The way they were acting! Just look at them! Going to pot after all she had done for them. Why, it was mutiny, that's what it was! Clearly, today, every bloody flower in her gardens was treating her like the world's biggest gardening sap. How could that be?
Here were the coreopsis, all curled up and tinged with brown. And the salvia! Wilted! The hollyhocks were getting duller by the hour. The dahlias looked lackadaisical, uninspired, washed-out.
And as for the wretched yuccas? Why, she had pricked her finger on one of their pointed tips, then sliced her thumb on the edge of another. Dr. Sproot dropped her watering can and pulled back from her flowers in disgust mingled with fear.
“What on God's green earth is happening here?” she muttered. “Am I not the master of my own gardens? Is this the payment I receive for such hard work?”
She inspected every shoot, every leaf, every stem, every blossom, armed with magnifying glass, tweezers at the ready to crush every pest that might turn up, but found nothing. No bugs. None of the usual signs of blight. Nothing indicating the damage resulting from too much sun or too little.
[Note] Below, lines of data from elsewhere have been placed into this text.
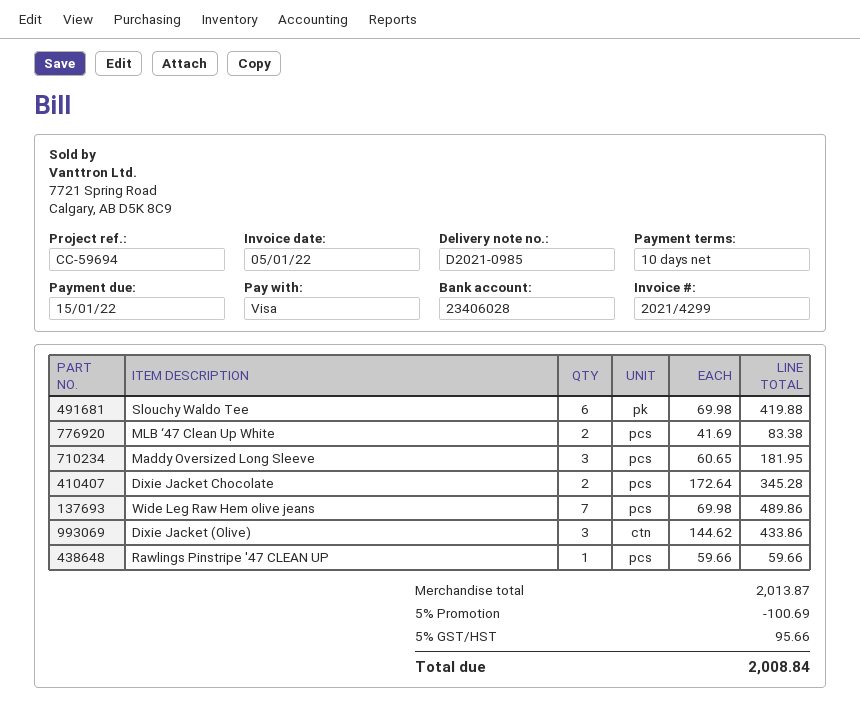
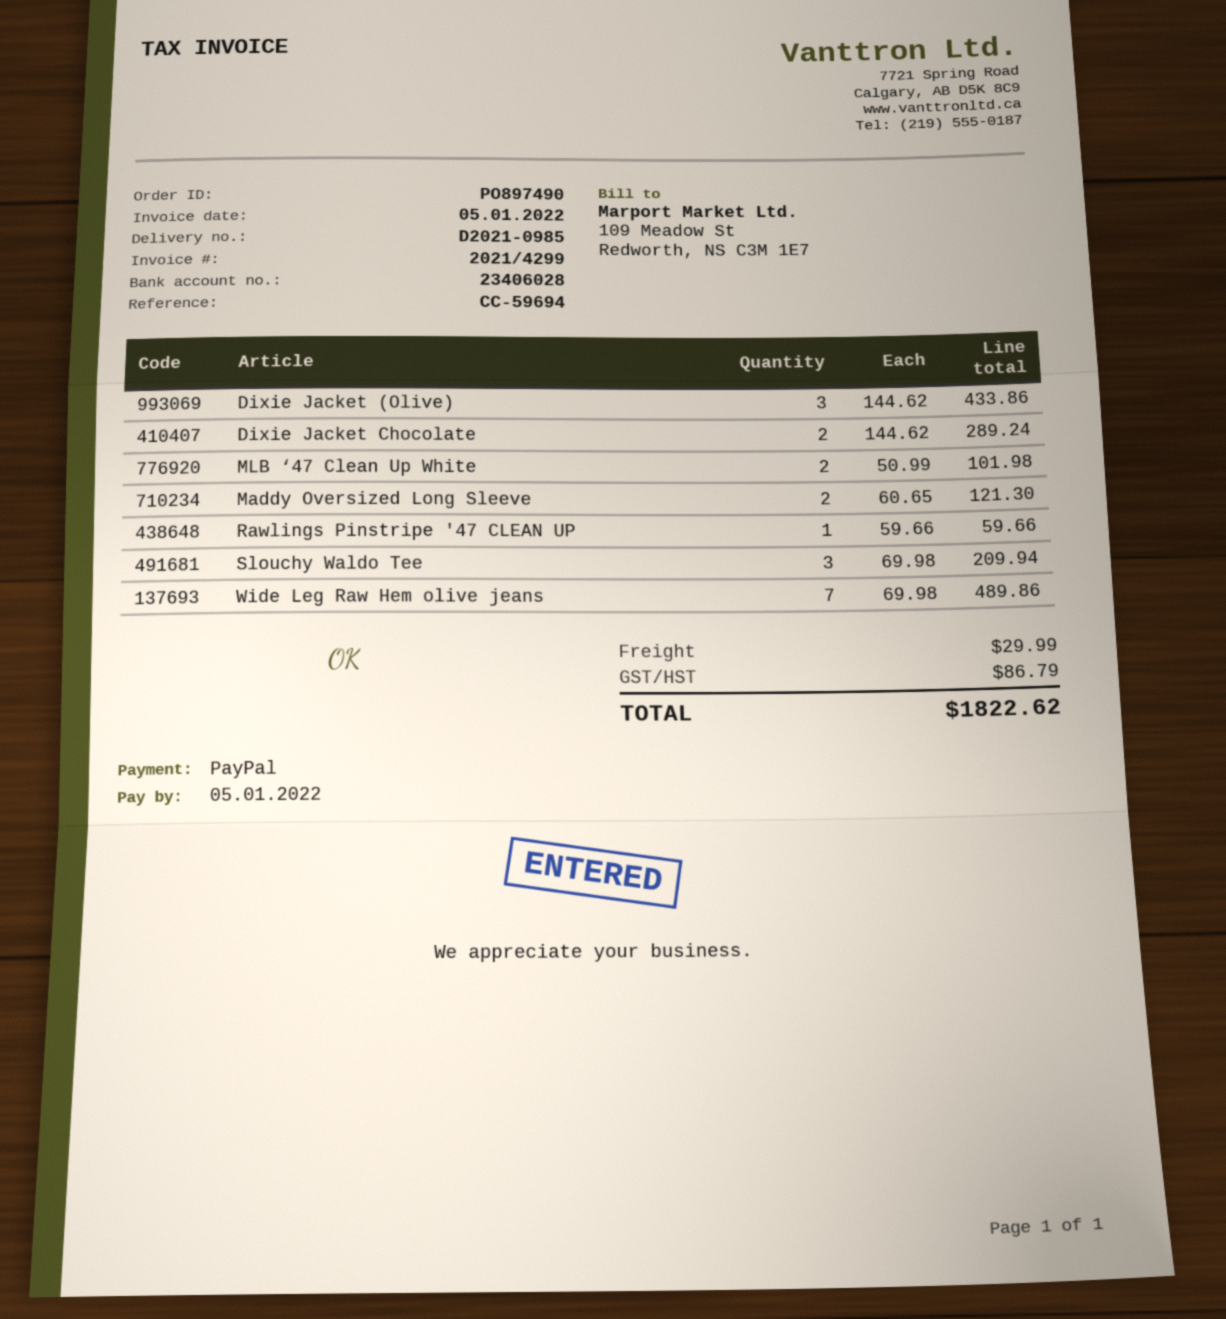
due date: 2022-01-15 -> 2022-01-05
payment method: Visa -> PayPal
Slouchy Waldo Tee: 6 x 69.98 = 419.88 -> 3 x 69.98 = 209.94
MLB ‘47 Clean Up White: 2 x 41.69 = 83.38 -> 2 x 50.99 = 101.98
Maddy Oversized Long Sleeve: 3 x 60.65 = 181.95 -> 2 x 60.65 = 121.30
Dixie Jacket Chocolate: 2 x 172.64 = 345.28 -> 2 x 144.62 = 289.24
discount: 5% = 100.69 -> none
shipping: none -> 29.99
tax: 95.66 -> 86.79
total: 2008.84 -> 1822.62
She took soil samples and did her own chemical analyses. Every test from every section of her gardens showed her topsoil to be in flawless, nutrient-rich condition. She read and reread the instructions on every bag of specially-prepared dirt and fertilizer she had applied and found she had followed them to the letter.
At her wit's end to figure out what was happening, Dr. Sproot turned to Cleon Broadmind, an old acquaintance from childhood with whom she had occasionally exchanged Christmas cards and a few brief telephone exchanges. Cleon had gotten various degrees in horticulture and now served as one of the experts-in-residence at the state university extension service. Cleon, who had had a crush on Dr. Sproot during high school, and who was now divorced, eagerly agreed to personally inspect Dr. Sproot's gardens, especially upon learning that she was widowed.
When he arrived the next day, he noticed that Dr. Sproot looked much more drawn and haggard in the face than he had expected. But she still had that trim shape, and so tall! Had she grown since he last saw her? Amazonian! Cleon noted with delight the continued presence of pronounced curves in the hips and the nice way Dr. Sproot filled out her form-fitting jeans.
“Gosh, you look great, Phyllis,” he gushed, taking her limp, cold hand into his own and squeezing it.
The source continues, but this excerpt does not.